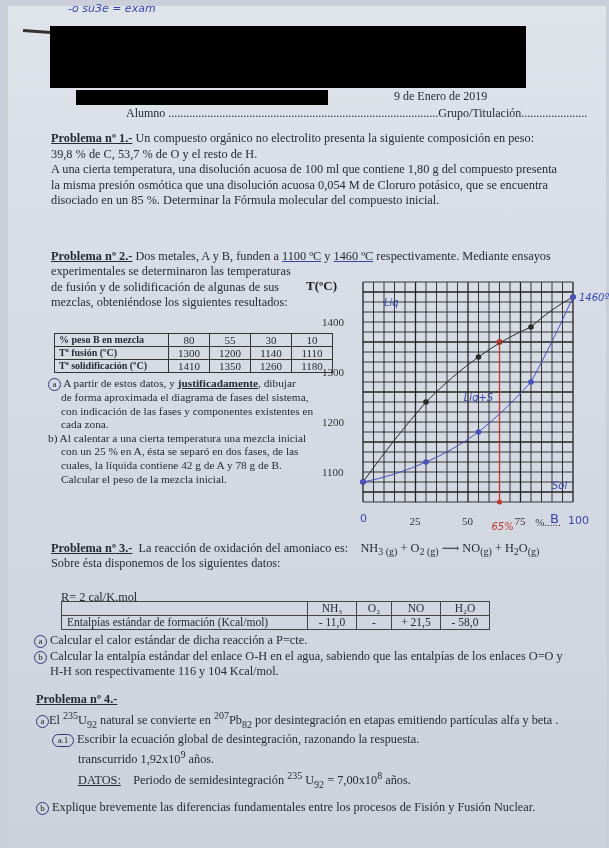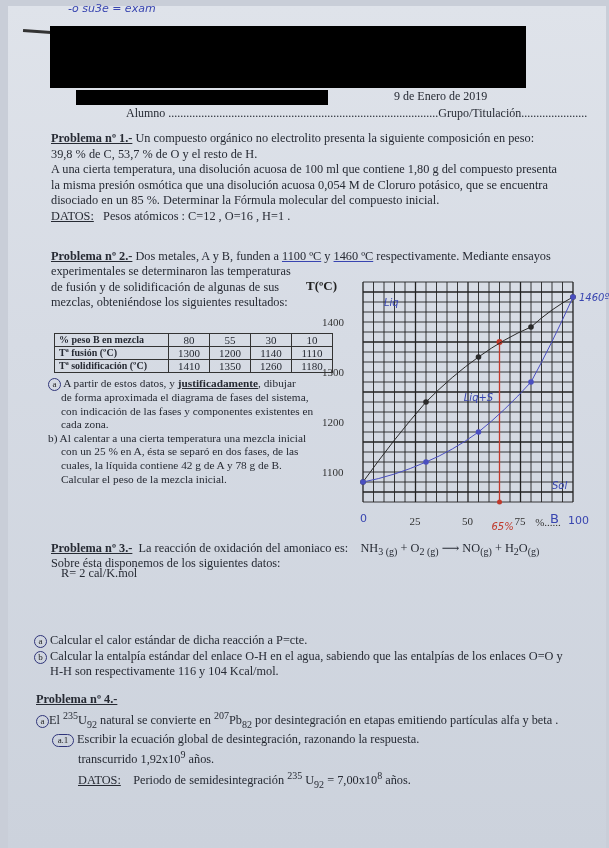--- a/index.html
+++ b/index.html
@@ -52,7 +52,6 @@
     <div>A una cierta temperatura, una disolución acuosa de 100 ml que contiene 1,80 g del compuesto presenta</div>
     <div>la misma presión osmótica que una disolución acuosa 0,054 M de Cloruro potásico, que se encuentra</div>
     <div>disociado en un 85 %. Determinar la Fórmula molecular del compuesto inicial.</div>
-    <div><span class="ul">DATOS:</span>&nbsp;&nbsp; <span>Pesos atómicos : C=12 , O=16 , H=1 .</span></div>
   </div>
 
   <div class="p" style="left:43px;top:243px;">

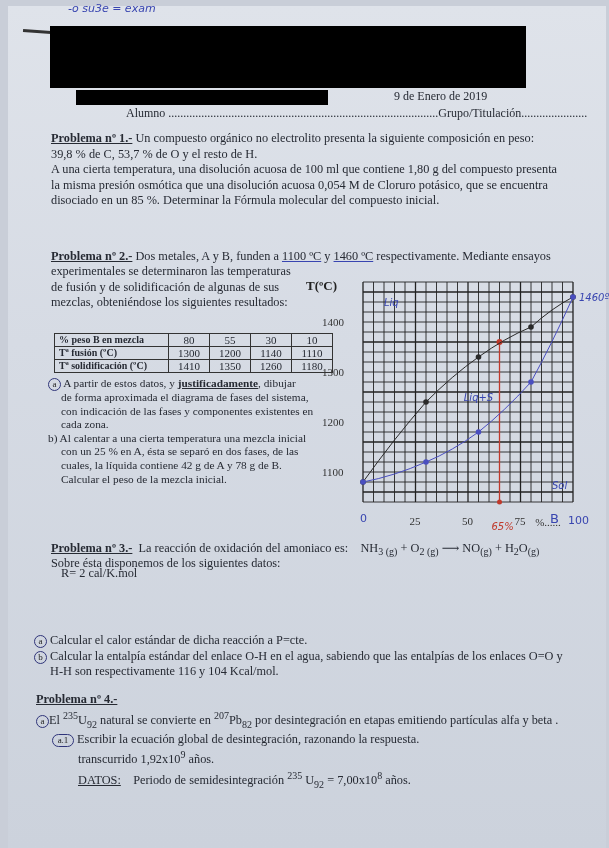--- a/index.html
+++ b/index.html
@@ -198,7 +198,7 @@
     </span>
   </div>
   <div class="p" style="left:43px;top:550px;">Sobre ésta disponemos de los siguientes datos:</div>
-  <div class="p" style="left:53px;top:560px;font-family:Liberation Serif, serif;">R= 2 cal/K.mol</div>
+  <div class="p" style="left:53px;top:584px;font-family:Liberation Serif, serif;">R= 2 cal/K.mol</div>
 
 
   <div class="p" style="left:26px;top:627px;">

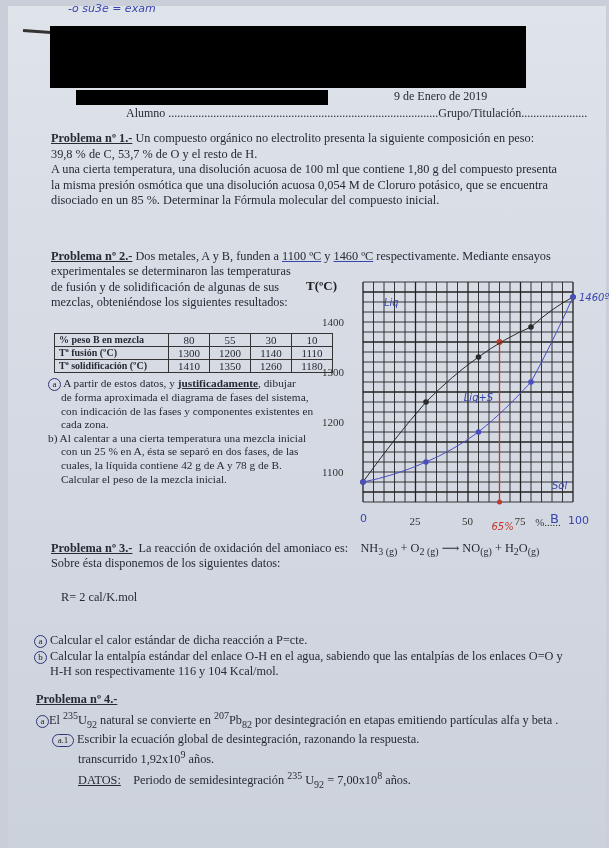--- a/index.html
+++ b/index.html
@@ -200,6 +200,24 @@
   <div class="p" style="left:43px;top:550px;">Sobre ésta disponemos de los siguientes datos:</div>
   <div class="p" style="left:53px;top:584px;font-family:Liberation Serif, serif;">R= 2 cal/K.mol</div>
 
+  <table class="t3">
+    <tbody>
+        <tr>
+      <td style="width:235px;border-bottom:none"></td>
+      <td style="width:38px">NH₃</td>
+      <td style="width:24px">O₂</td>
+      <td style="width:38px">NO</td>
+      <td style="width:38px">H₂O</td>
+    </tr>
+    <tr>
+      <td style="text-align:left">Entalpías estándar de formación (Kcal/mol)</td>
+      <td>- 11,0</td>
+      <td>-</td>
+      <td>+ 21,5</td>
+      <td>- 58,0</td>
+    </tr>
+  </tbody>
+    </table>
 
   <div class="p" style="left:26px;top:627px;">
     <div><span class="circ">a</span> <span>Calcular el calor estándar de dicha reacción a P=cte.</span></div>

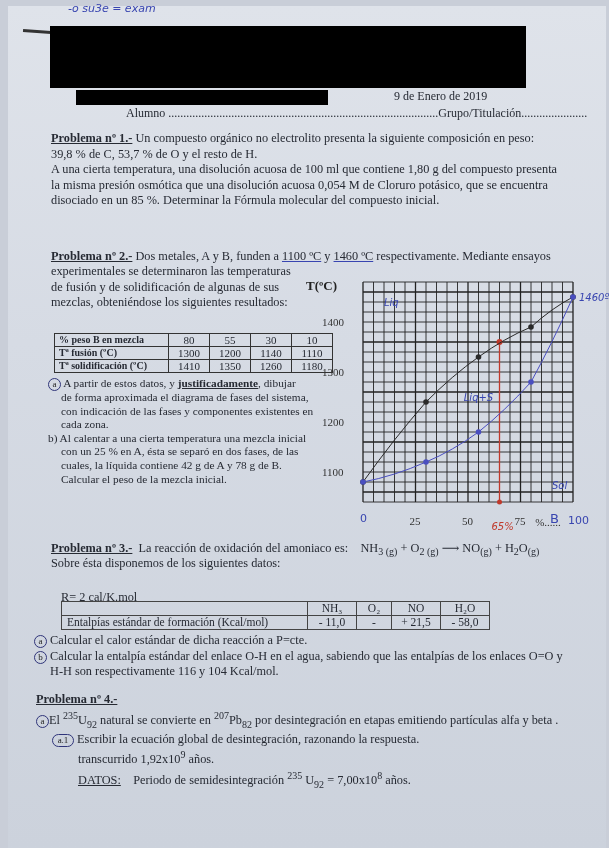--- a/index.html
+++ b/index.html
@@ -231,6 +231,7 @@
     <div style="padding-left:16px"><span class="circ" style="width:20px;border-radius:8px">a.1</span> <span>Escribir la ecuación global de desintegración, razonando la respuesta.</span></div>
     <div style="padding-left:42px"><span>transcurrido 1,92x10</span><sup>9</sup> <span>años.</span></div>
     <div style="padding-left:42px"><span class="ul">DATOS:</span>&nbsp;&nbsp;&nbsp; <span>Periodo de semidesintegración</span> <sup>235</sup> U<sub>92</sub> <span>= 7,00x10</span><sup>8</sup> <span>años.</span></div>
+    <div style="margin-top:8px"><span class="circ">b</span> <span>Explique brevemente las diferencias fundamentales entre los procesos de Fisión y Fusión Nuclear.</span></div>
   </div>
 </div>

Exercise: Print each entry exactly, leaving pictures out.

Response to the task:
--- a/index.html
+++ b/index.html
@@ -52,7 +52,6 @@
     <div>A una cierta temperatura, una disolución acuosa de 100 ml que contiene 1,80 g del compuesto presenta</div>
     <div>la misma presión osmótica que una disolución acuosa 0,054 M de Cloruro potásico, que se encuentra</div>
     <div>disociado en un 85 %. Determinar la Fórmula molecular del compuesto inicial.</div>
-    <div><span class="ul">DATOS:</span>&nbsp;&nbsp; <span>Pesos atómicos : C=12 , O=16 , H=1 .</span></div>
   </div>
 
   <div class="p" style="left:43px;top:243px;">

--- a/index.html
+++ b/index.html
@@ -198,7 +198,7 @@
     </span>
   </div>
   <div class="p" style="left:43px;top:550px;">Sobre ésta disponemos de los siguientes datos:</div>
-  <div class="p" style="left:53px;top:560px;font-family:Liberation Serif, serif;">R= 2 cal/K.mol</div>
+  <div class="p" style="left:53px;top:584px;font-family:Liberation Serif, serif;">R= 2 cal/K.mol</div>
 
 
   <div class="p" style="left:26px;top:627px;">

--- a/index.html
+++ b/index.html
@@ -200,6 +200,24 @@
   <div class="p" style="left:43px;top:550px;">Sobre ésta disponemos de los siguientes datos:</div>
   <div class="p" style="left:53px;top:584px;font-family:Liberation Serif, serif;">R= 2 cal/K.mol</div>
 
+  <table class="t3">
+    <tbody>
+        <tr>
+      <td style="width:235px;border-bottom:none"></td>
+      <td style="width:38px">NH₃</td>
+      <td style="width:24px">O₂</td>
+      <td style="width:38px">NO</td>
+      <td style="width:38px">H₂O</td>
+    </tr>
+    <tr>
+      <td style="text-align:left">Entalpías estándar de formación (Kcal/mol)</td>
+      <td>- 11,0</td>
+      <td>-</td>
+      <td>+ 21,5</td>
+      <td>- 58,0</td>
+    </tr>
+  </tbody>
+    </table>
 
   <div class="p" style="left:26px;top:627px;">
     <div><span class="circ">a</span> <span>Calcular el calor estándar de dicha reacción a P=cte.</span></div>

--- a/index.html
+++ b/index.html
@@ -231,6 +231,7 @@
     <div style="padding-left:16px"><span class="circ" style="width:20px;border-radius:8px">a.1</span> <span>Escribir la ecuación global de desintegración, razonando la respuesta.</span></div>
     <div style="padding-left:42px"><span>transcurrido 1,92x10</span><sup>9</sup> <span>años.</span></div>
     <div style="padding-left:42px"><span class="ul">DATOS:</span>&nbsp;&nbsp;&nbsp; <span>Periodo de semidesintegración</span> <sup>235</sup> U<sub>92</sub> <span>= 7,00x10</span><sup>8</sup> <span>años.</span></div>
+    <div style="margin-top:8px"><span class="circ">b</span> <span>Explique brevemente las diferencias fundamentales entre los procesos de Fisión y Fusión Nuclear.</span></div>
   </div>
 </div>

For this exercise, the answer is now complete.